Looking through the listing that follows, count every line with the string "size" and state the number alone.

--- DATA FOR REVIEW ---

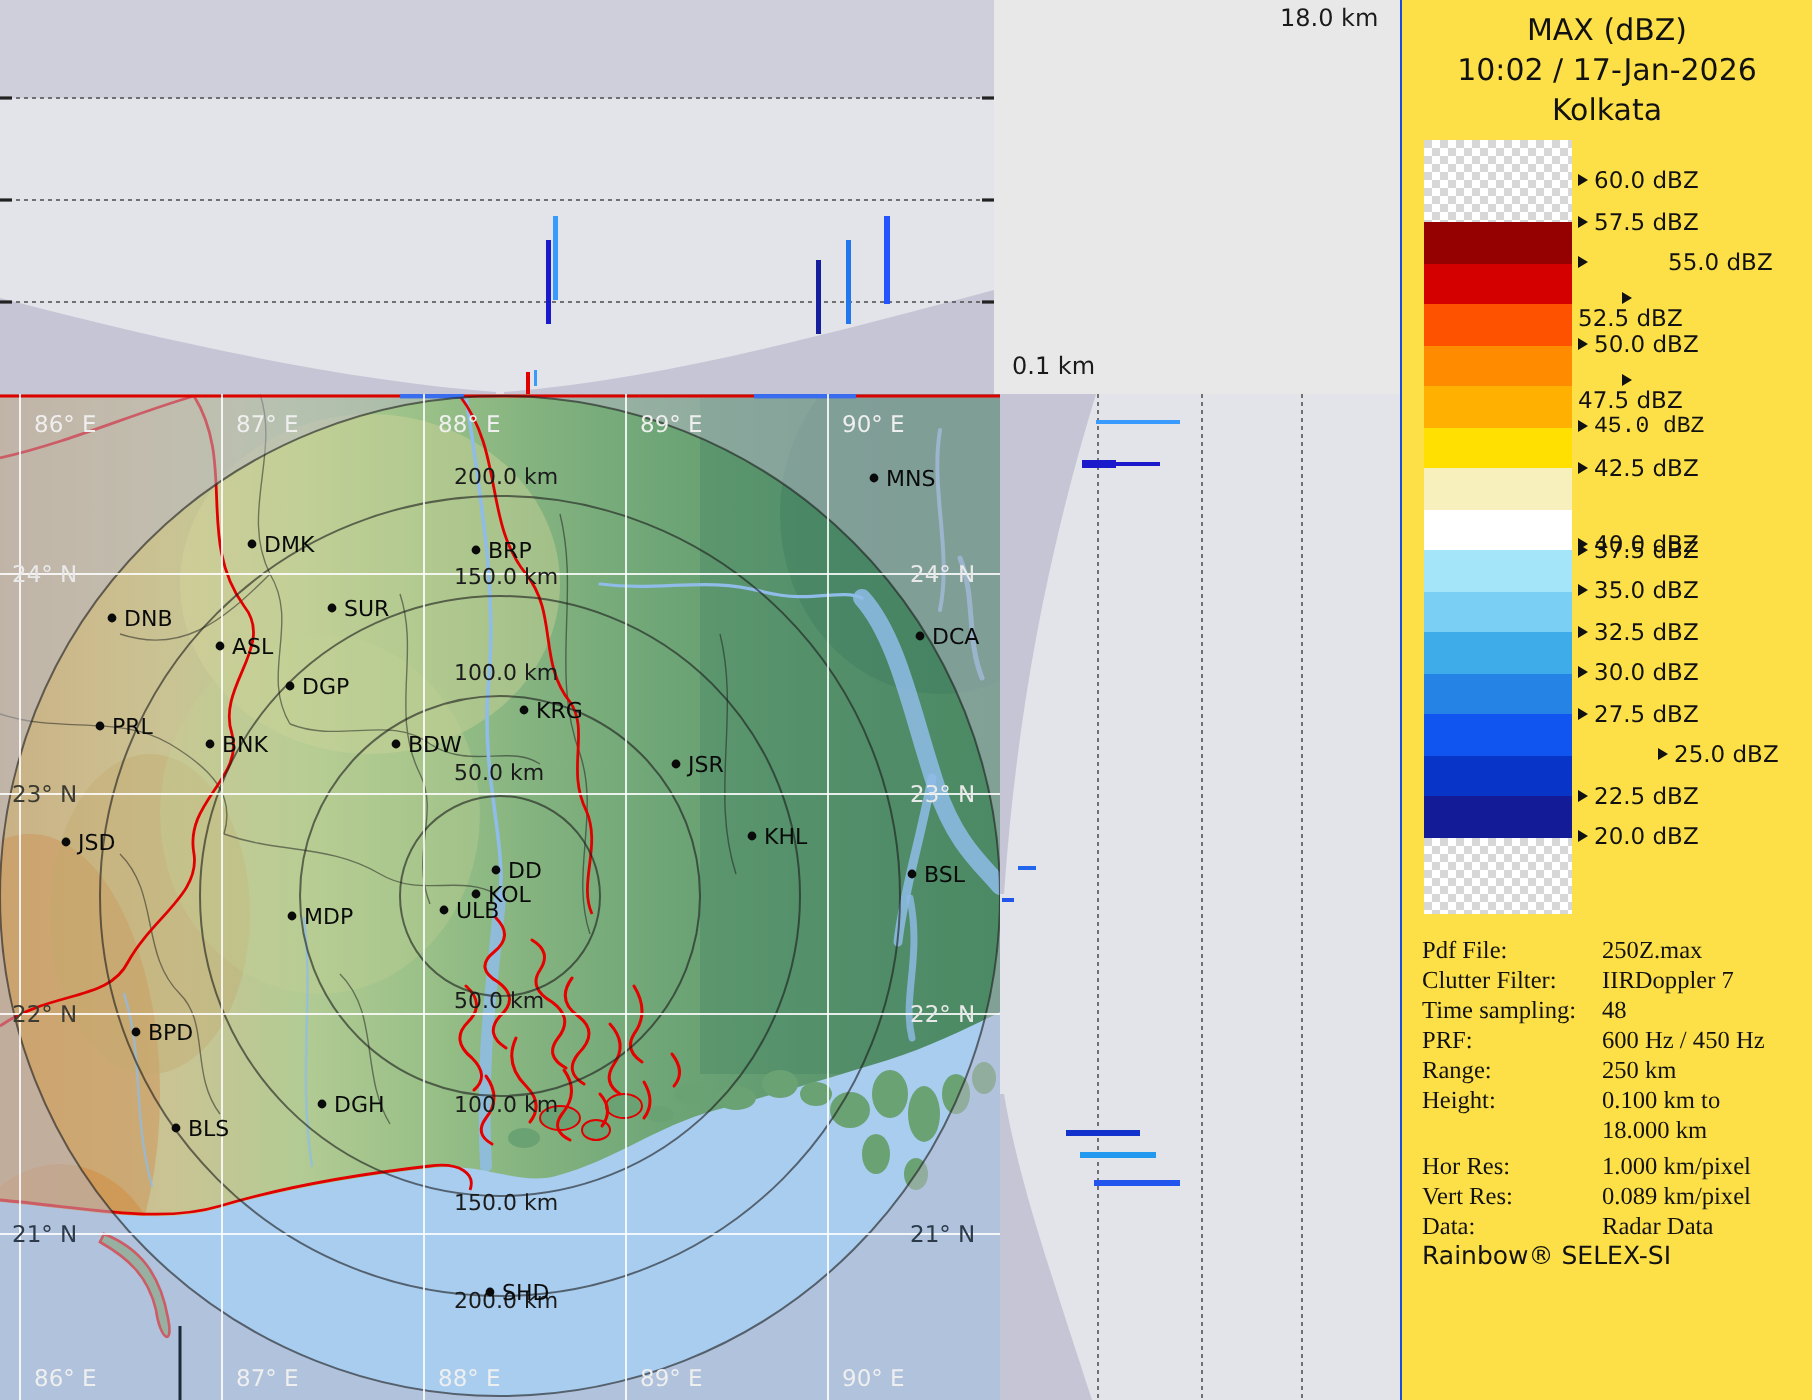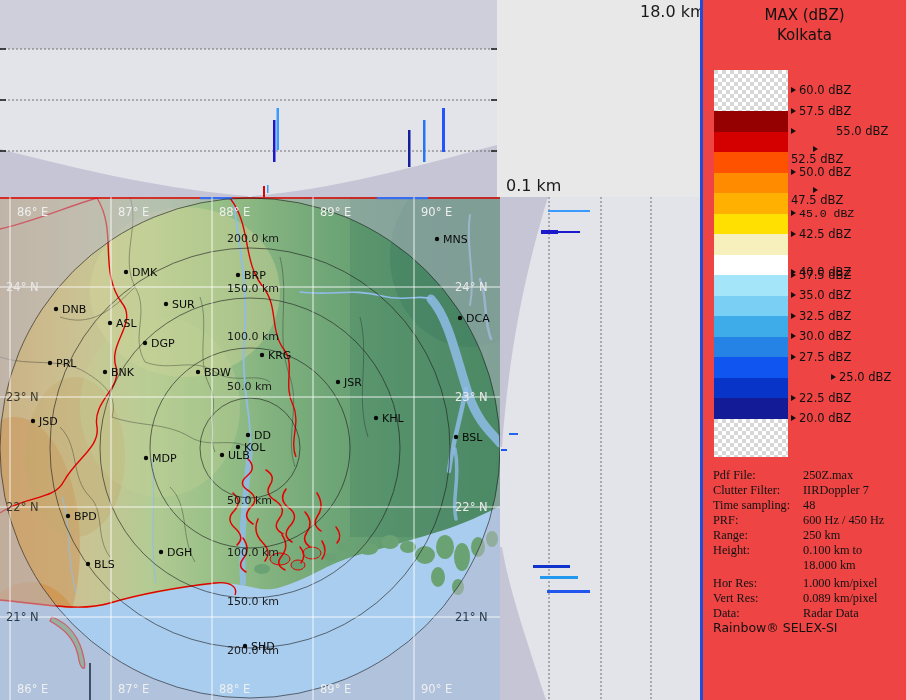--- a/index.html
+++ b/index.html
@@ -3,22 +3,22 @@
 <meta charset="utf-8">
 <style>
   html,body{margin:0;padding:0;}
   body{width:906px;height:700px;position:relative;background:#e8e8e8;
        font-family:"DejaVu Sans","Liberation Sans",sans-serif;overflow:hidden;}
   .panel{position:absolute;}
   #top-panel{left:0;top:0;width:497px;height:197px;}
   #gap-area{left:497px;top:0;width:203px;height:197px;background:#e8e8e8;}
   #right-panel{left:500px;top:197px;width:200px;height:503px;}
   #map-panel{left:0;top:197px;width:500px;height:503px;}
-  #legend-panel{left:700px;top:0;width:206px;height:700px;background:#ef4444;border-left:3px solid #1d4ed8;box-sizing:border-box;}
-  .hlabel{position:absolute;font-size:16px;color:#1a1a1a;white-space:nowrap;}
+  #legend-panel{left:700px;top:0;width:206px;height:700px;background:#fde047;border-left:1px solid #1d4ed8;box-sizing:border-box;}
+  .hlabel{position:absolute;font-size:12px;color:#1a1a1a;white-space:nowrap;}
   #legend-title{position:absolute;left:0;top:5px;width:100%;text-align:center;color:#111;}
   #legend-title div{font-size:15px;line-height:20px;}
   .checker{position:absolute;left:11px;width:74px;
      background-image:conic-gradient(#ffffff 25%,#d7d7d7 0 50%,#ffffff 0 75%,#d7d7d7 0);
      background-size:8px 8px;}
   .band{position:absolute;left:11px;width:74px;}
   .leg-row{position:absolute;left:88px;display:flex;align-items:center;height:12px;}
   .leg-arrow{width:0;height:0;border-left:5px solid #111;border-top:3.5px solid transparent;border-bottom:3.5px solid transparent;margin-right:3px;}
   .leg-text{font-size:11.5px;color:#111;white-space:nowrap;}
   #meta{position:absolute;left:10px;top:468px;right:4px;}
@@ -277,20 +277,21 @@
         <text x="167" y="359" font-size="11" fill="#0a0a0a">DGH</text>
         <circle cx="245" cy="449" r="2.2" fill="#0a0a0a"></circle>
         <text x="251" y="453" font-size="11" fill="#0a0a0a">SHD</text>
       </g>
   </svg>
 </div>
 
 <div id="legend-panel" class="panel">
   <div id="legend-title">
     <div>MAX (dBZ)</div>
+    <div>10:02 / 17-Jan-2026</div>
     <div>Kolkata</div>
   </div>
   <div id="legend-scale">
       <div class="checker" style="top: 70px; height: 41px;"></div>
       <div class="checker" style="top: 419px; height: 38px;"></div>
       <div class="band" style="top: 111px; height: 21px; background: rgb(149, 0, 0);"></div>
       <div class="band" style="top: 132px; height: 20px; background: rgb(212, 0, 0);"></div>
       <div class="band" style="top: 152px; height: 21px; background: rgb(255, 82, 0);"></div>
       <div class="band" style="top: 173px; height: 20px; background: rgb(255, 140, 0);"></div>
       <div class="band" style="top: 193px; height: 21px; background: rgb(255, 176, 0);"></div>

---
--- DATA FOR REVIEW ---

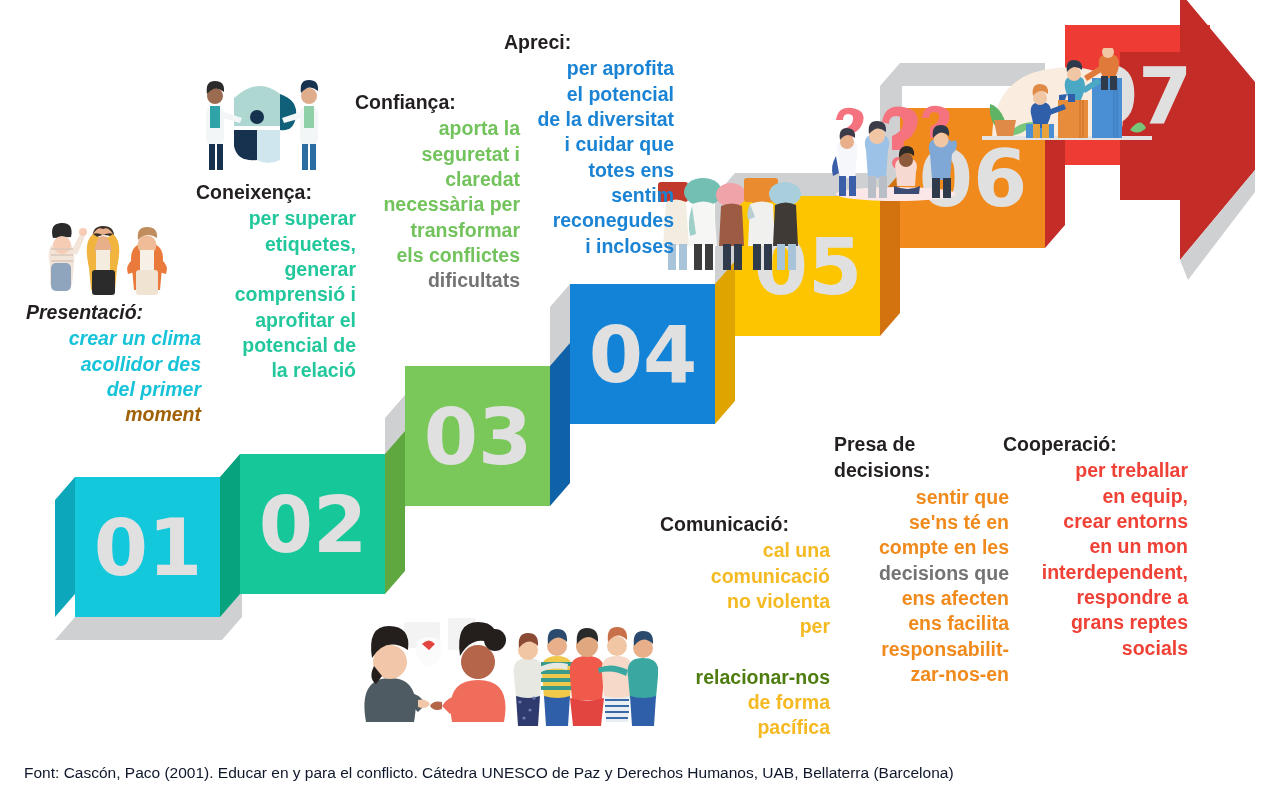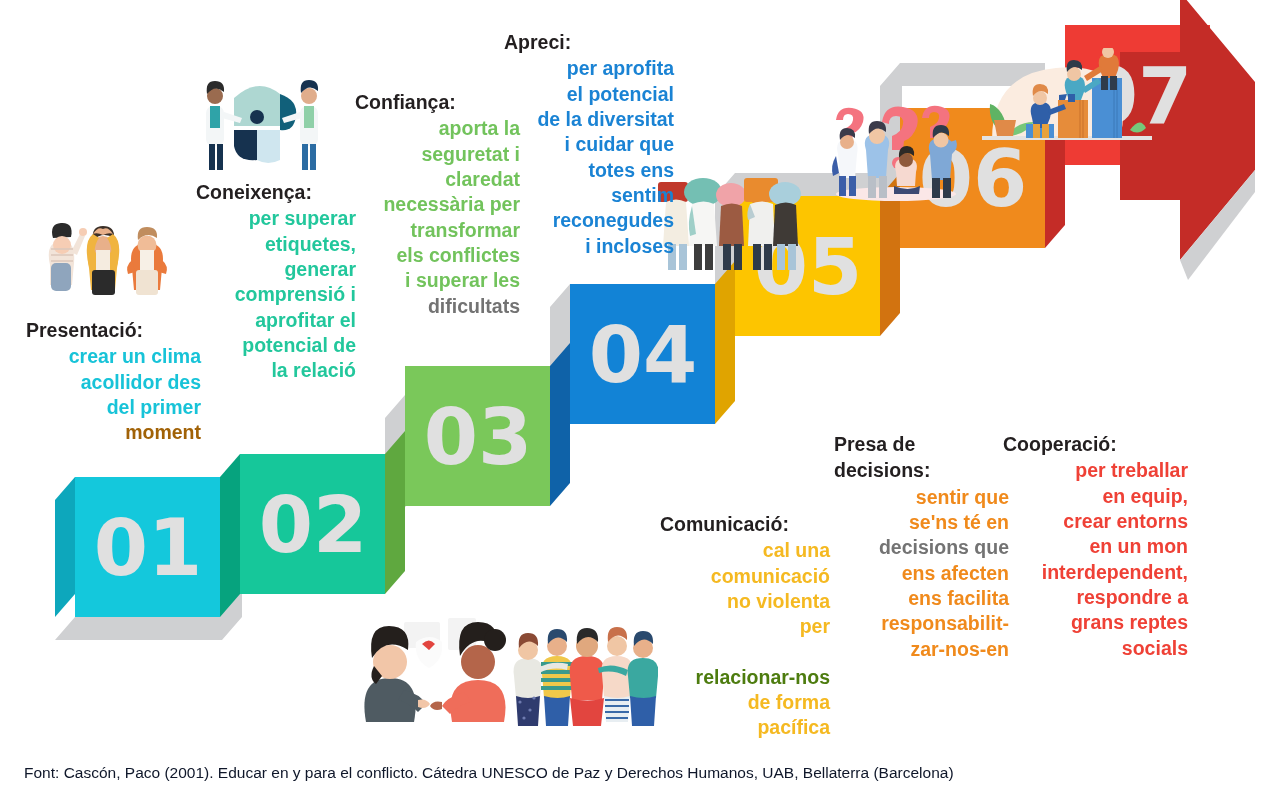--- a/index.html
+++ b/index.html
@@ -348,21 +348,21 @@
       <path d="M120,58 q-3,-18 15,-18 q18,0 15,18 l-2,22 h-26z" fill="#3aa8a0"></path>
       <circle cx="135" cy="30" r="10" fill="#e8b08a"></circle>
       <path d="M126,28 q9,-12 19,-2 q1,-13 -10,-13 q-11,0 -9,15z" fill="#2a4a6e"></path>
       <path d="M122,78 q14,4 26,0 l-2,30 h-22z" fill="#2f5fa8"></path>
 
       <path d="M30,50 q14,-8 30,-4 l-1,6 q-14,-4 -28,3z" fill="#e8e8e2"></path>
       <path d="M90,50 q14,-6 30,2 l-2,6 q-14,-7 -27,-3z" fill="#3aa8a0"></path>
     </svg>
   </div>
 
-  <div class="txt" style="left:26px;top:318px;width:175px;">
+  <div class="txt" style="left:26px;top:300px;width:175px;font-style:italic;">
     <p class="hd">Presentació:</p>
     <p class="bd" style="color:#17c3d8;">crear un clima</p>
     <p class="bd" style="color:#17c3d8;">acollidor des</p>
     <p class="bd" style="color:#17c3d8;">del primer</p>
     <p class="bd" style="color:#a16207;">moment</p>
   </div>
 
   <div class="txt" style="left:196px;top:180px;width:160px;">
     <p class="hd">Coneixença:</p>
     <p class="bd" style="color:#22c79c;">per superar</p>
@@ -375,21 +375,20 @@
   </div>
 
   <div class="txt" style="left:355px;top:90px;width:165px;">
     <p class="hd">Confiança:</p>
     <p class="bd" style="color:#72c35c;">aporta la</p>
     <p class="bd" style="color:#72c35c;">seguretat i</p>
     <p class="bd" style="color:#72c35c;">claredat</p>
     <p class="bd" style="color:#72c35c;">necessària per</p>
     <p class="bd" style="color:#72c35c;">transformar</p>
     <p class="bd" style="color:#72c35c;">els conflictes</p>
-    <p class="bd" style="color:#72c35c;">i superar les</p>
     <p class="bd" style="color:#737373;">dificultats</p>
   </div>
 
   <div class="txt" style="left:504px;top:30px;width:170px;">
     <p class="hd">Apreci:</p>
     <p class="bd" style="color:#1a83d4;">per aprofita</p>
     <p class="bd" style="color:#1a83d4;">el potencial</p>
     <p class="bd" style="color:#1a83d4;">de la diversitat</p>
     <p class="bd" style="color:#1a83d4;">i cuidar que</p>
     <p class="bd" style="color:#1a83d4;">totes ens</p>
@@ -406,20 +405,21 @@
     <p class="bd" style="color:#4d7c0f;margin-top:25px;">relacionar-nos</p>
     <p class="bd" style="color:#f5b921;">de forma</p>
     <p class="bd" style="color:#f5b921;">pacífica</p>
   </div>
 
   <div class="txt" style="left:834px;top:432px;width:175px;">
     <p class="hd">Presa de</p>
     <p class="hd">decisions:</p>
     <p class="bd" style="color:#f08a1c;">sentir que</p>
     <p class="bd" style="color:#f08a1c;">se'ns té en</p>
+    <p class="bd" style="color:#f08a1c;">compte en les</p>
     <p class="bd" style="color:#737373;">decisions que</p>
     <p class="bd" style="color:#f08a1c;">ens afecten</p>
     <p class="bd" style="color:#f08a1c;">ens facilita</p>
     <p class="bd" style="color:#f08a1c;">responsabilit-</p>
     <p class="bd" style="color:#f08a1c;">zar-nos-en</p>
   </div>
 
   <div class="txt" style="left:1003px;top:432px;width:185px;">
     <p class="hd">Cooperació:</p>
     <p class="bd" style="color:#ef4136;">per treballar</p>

---

| RESPONSE BELOW |
7